The list gives her cause for reflection: “If these things are true, this is not such a free country; one’s life is not what one makes it; many doors open for certain people through no virtues of their own” (Paragraph 34). Her whiteness open doors that remain closed for people of color, and her whiteness allows her to remain unaware of the experiences of nonwhite people. In other words, some varieties of privilege afford her only what one would want for everyone in a just society, such as the ability to use a credit card without being questioned. But other items in her knapsack give her and other white people “license to be ignorant, oblivious, arrogant, and destructive” (Paragraph 35).
Considering the difference whiteness makes in the lives of white people, she distinguishes between strength and power. “Power from unearned privilege can look like strength when it is in fact permission to escape or to dominate” (Paragraph 39). She says that if the race or position a person holds gives them the license to ignore less powerful people, it can “distort the humanity of the holders as well as the ignored groups” (Paragraph 39). McIntosh had assumed certain rights were available to all Americans as an unearned entitlement (such as security); now, she says, “the power which I originally saw as attendant on being a human being in the US consisted in unearned advantage and conferred dominance” (Paragraph 40; her emphasis).

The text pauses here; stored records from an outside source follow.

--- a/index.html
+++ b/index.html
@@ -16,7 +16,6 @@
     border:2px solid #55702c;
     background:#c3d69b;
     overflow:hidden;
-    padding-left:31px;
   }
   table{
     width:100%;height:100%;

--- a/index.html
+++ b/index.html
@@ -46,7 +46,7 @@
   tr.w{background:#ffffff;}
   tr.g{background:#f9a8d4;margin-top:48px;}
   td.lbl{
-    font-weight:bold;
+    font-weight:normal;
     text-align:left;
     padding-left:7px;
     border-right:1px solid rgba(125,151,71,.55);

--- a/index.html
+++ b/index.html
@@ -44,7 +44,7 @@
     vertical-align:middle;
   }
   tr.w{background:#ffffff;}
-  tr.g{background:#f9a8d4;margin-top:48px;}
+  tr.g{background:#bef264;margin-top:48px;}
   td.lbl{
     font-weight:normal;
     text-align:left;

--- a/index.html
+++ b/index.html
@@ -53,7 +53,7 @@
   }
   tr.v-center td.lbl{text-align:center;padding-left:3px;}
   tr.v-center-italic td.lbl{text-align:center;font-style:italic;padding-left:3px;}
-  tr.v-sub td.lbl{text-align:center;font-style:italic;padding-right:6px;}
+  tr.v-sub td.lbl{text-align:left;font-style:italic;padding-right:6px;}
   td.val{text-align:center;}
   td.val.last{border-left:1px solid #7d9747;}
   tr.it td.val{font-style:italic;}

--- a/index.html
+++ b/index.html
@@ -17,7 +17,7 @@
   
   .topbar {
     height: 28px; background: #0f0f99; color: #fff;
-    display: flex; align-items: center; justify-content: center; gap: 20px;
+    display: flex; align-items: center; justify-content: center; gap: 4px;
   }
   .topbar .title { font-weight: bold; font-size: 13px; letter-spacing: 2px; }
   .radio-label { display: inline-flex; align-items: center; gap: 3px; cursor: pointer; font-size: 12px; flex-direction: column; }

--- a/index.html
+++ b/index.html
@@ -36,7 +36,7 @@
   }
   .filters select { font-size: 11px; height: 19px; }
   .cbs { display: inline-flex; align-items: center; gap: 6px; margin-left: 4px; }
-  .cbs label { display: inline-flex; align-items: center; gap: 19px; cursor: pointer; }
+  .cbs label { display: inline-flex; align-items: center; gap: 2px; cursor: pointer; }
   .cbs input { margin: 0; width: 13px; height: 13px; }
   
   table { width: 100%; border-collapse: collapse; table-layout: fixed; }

McIntosh wants people to address the invisible knapsack conferred on one race but not others. The first step is to make it visible—to see it, acknowledge it, open it, and examine its contents. She says, “The silences and denials surrounding privilege are the key political tool here. They keep the thinking about equity or equality incomplete, protecting unearned advantage and conferring dominance by making these taboo subjects” (Paragraph 45). If key political tools on the side of the racist status quo are silence, denial, and declarations of “colorblindness,” then the path toward equality is light, acknowledgment, and a resolve to face, address, and correct the unjust distribution of power.